Life next door to an Airbnb
After the tortuous two-years-long demolition of the house next door to me, and subsequent construction of four condos, I figured there would be a light at the end of the tunnel—like, maybe the new neighbors will be nice people? The problem is, I didn’t get “neighbors” at all; I got “guests.” The condo owner didn’t rent to regular tenants under a lease but chose Airbnb guests instead.
Who are these people?
Airbnb is a web-based service that pairs up property owners with short-term rental occupants. Stays last as little as one night, but are usually a few nights. Guests are often travelers and/or vacationers.

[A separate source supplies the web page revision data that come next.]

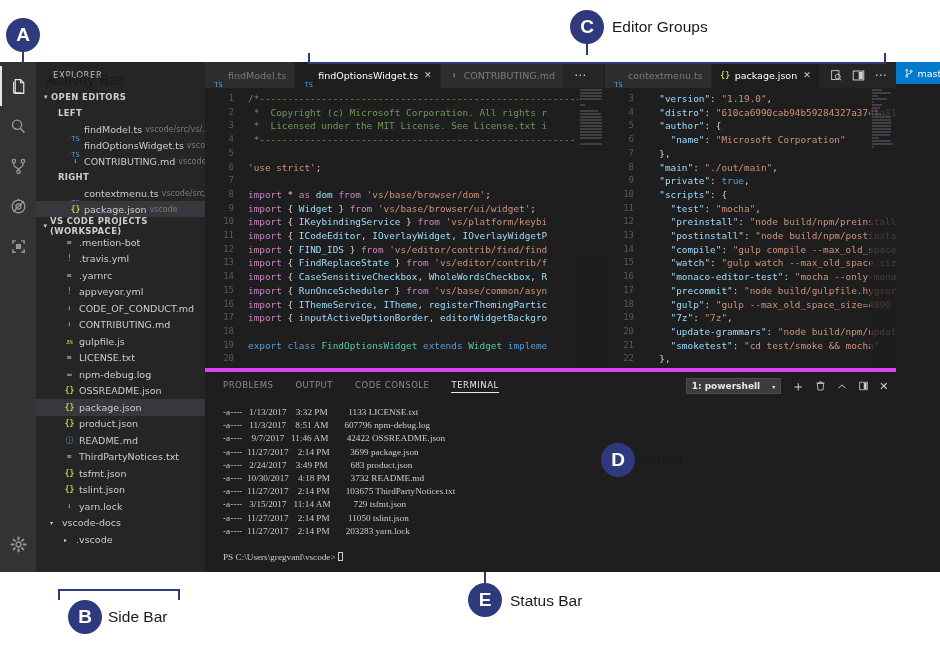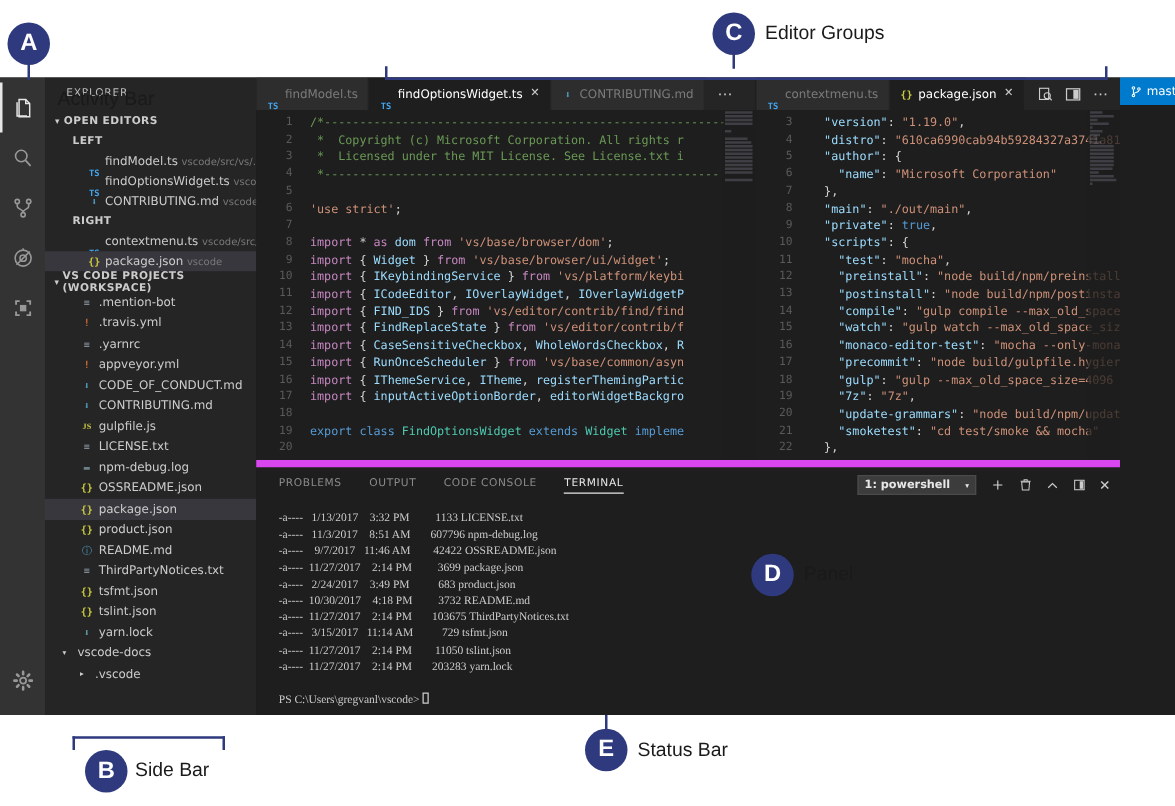--- a/index.html
+++ b/index.html
@@ -143,7 +143,7 @@
   .fname { color: #cccccc; }
   .fpath { color: #7a7a7a; font-size: 8px; }
   .ficon { width: 11px; text-align: center; font-size: 8px; flex-shrink: 0; font-family: "DejaVu Sans Mono", monospace; }
-  .ic-ts   { color: #41a5ee; font-weight: bold; font-size: 7px; margin-top: 20px; }
+  .ic-ts   { color: #41a5ee; font-weight: normal; font-size: 7px; margin-top: 20px; }
   .ic-json { color: #cbcb41; font-weight: bold; }
   .ic-md   { color: #519aba; }
   .ic-txt  { color: #9aa7b0; }

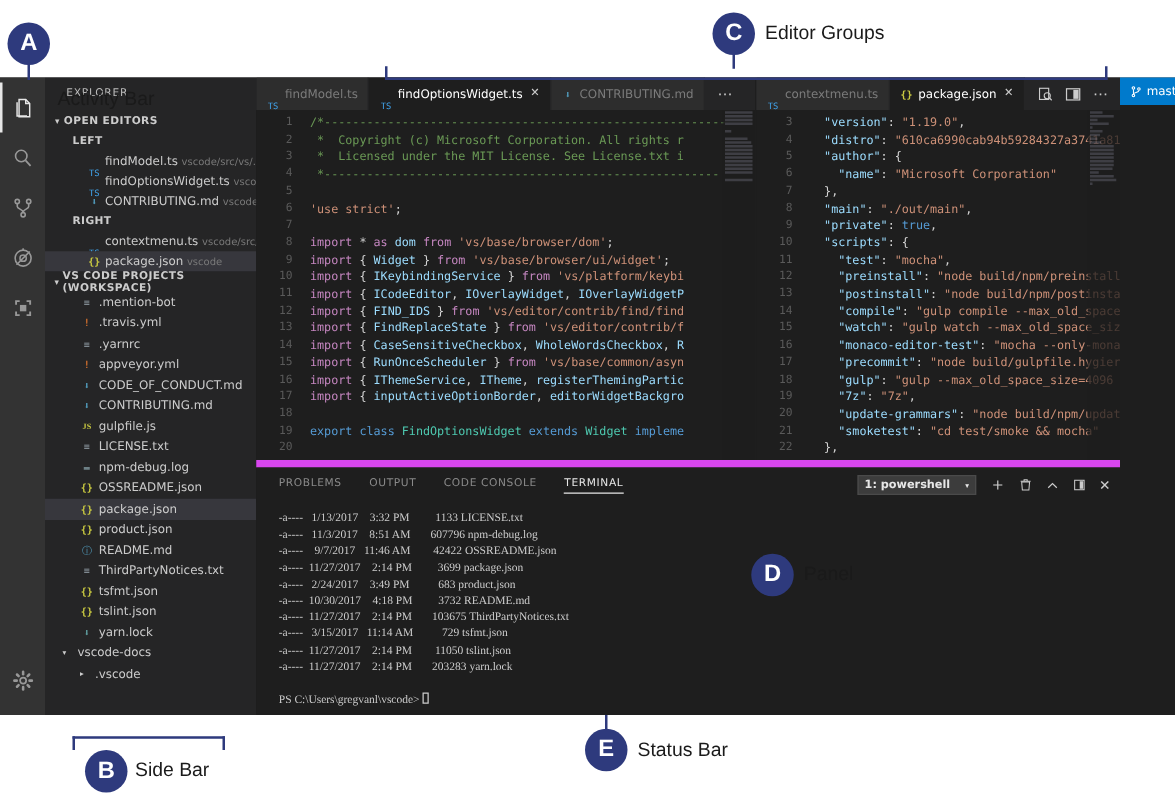--- a/index.html
+++ b/index.html
@@ -246,7 +246,7 @@
     height: 203px;
     background: #1e1e1e;
     display: flex; flex-direction: column;
-    border-top: 6px solid #d946ef;
+    border-top: 4px solid #d946ef;
     flex-shrink: 0;
   }
   #panel-head {

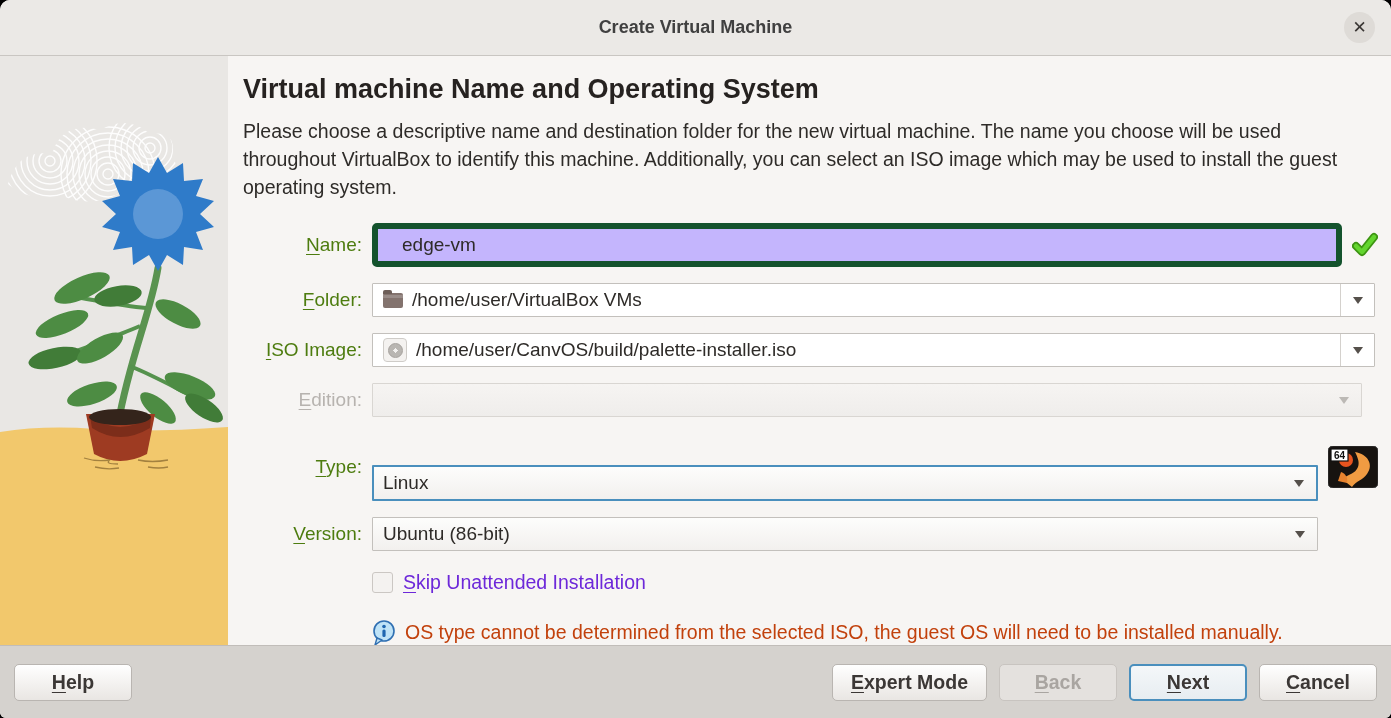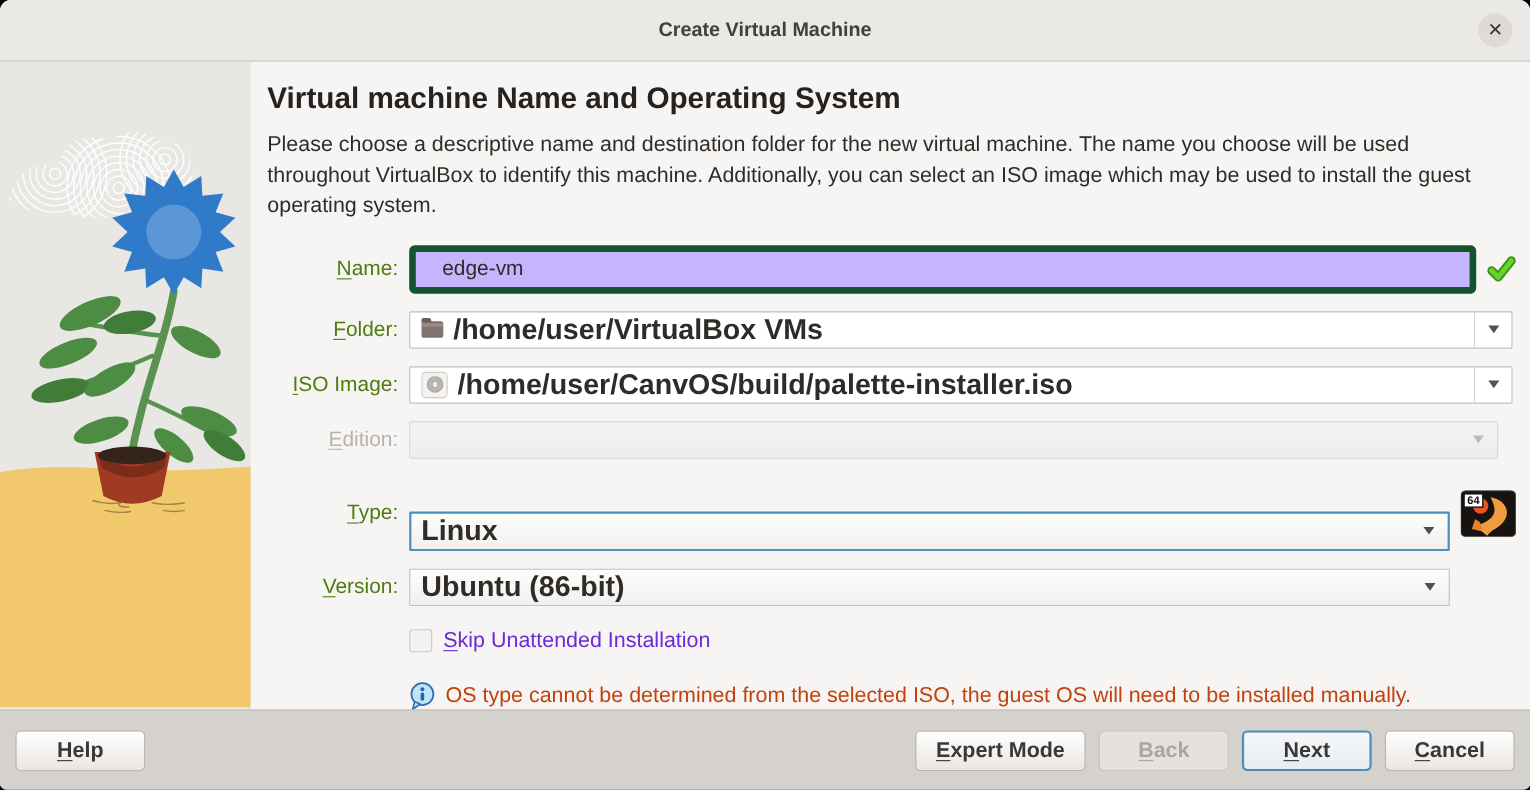--- a/index.html
+++ b/index.html
@@ -14,7 +14,7 @@
              background:#dedbd7;display:flex;align-items:center;justify-content:center;
              font-size:17px;color:#3b3735;cursor:pointer;}
   
-  .body-row{flex:1;display:flex;min-height:0;align-items:center;}
+  .body-row{flex:1;display:flex;min-height:0;}
   .sidebar{width:228px;flex:none;background:#e9e7e4;}
   .main{flex:1;background:#f7f5f3;padding-left:15px;box-sizing:border-box;overflow:hidden;}
   .heading{margin-top:18px;font-size:27px;font-weight:bold;color:#262220;}

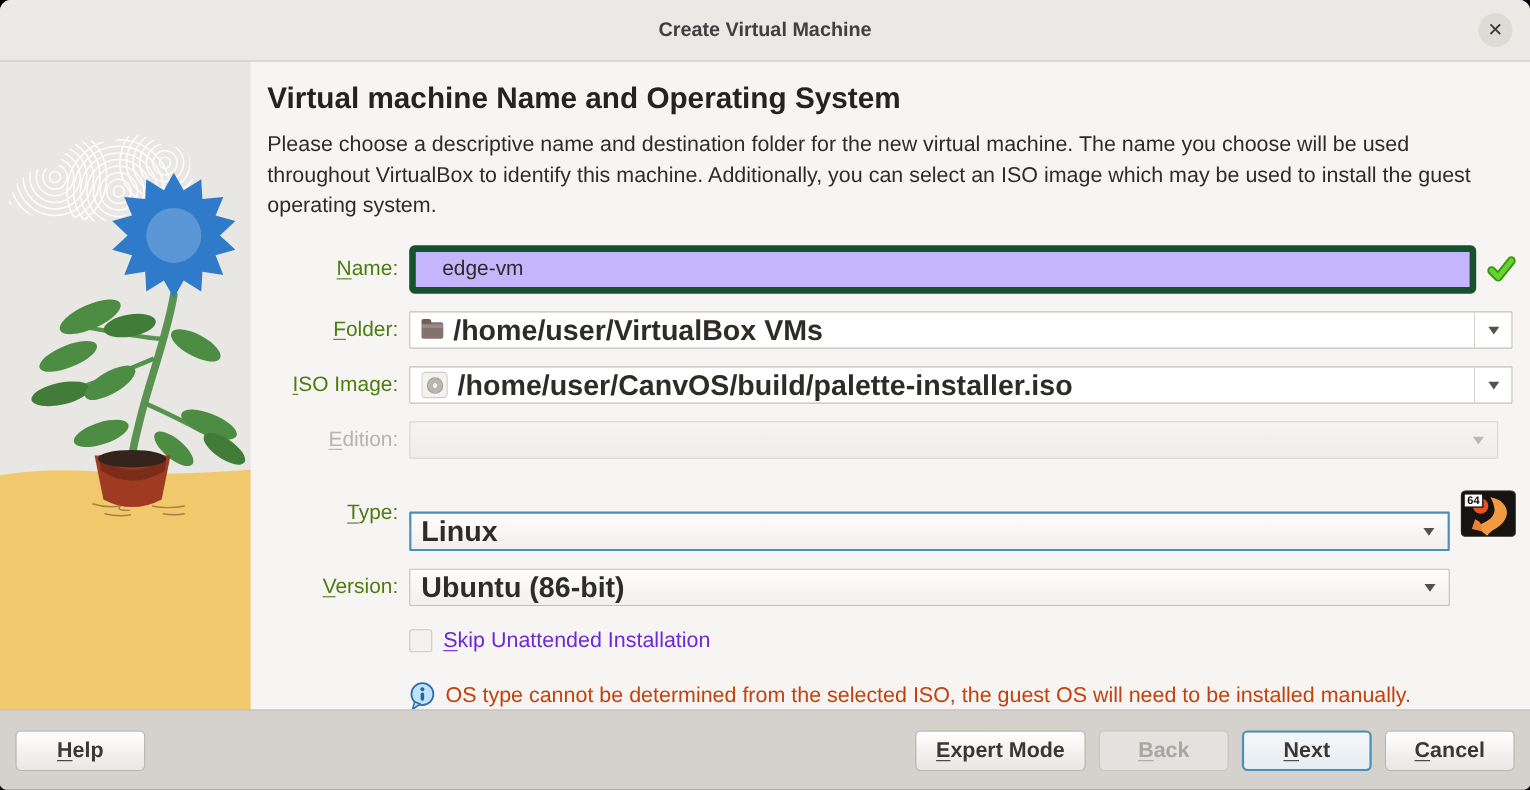--- a/index.html
+++ b/index.html
@@ -28,7 +28,7 @@
   .text-input{flex:1;height:32px;background:#c4b5fd;border:6px solid #14532d;border-radius:5px;
               padding:0 24px;font-size:19px;color:#2e2b28;font-family:inherit;min-width:0;}
   .combo{height:32px;border:1px solid #c3c0bc;border-radius:1px;display:flex;align-items:center;
-         padding:0 0 0 10px;font-size:26px;color:#2e2b28;background:linear-gradient(#fdfdfc,#f2f0ee);font-weight:bold;}
+         padding:0 0 0 10px;font-size:19px;color:#2e2b28;background:linear-gradient(#fdfdfc,#f2f0ee);}
   .combo.white{background:#fff;}
   .combo.flex1{flex:1;min-width:0;}
   .combo .value{flex:1;white-space:nowrap;overflow:hidden;display:flex;align-items:center;gap:9px;}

This is literally private properties being turned into hotels, in ordinary neighborhoods, on ordinary residential streets, such as mine in NoHo.
Aside from taking long-term rentals off the housing market – rentals that could be called home for folks in the current, well-documented housing crisis, we’re getting fly-by-nighters who have no regard for the community. Why? Because most of them are on vacation and will be gone in a few days.
Here’s a few things I’ve noticed over the last few months:
- Standing outside and smoking (pew!), whether on the front sidewalk or on the balcony, is a huge thing. I never knew so many people smoked until Airbnb arrived.
- People can be loud. Of course! It’s a big party for these short-term vacationers. Get ready to hear pumped-up music and annoying chatter until 2am, often mid-week.
- Uber and Lyft vehicles appear every hour on the hour, coming and going, stopping in front of everyone’s driveways, picking up hotel guests. Add to this, countless food deliveries since most vacationers don’t cook.
- Since this is essentially a “hotel,” cleaning crews and maintenance staff are constantly coming and going.
- You know how you wheel your garbage cans in and out each week? Well these people don’t. You think Airbnb guests are going to do that chore? No. The cans sit outside on the sidewalk or on the street week after week after week.
- Sunday mornings used to be peaceful and quiet—not anymore! With a 10am checkout, hotel guests mill about at 9:30am, either waiting for a ride or loading their own vehicles (which take up valuable street parking needed by regular neighborhood residents).
Waving the white flag
With more and more homes in the area being torn down and condos going up in their place, and with (presently) little to no restrictions on Airbnb or other short-term rental agencies, there goes the neighborhood!
My only hope now is to avail myself as a tour guide. Perhaps I can sell maps to stars’ homes. After all, I do know where a few celebrities live in Toluca Lake.
Sal Rodriguez is a lifelong Los Angeles resident and Supervising Editor of The Tolucan Times.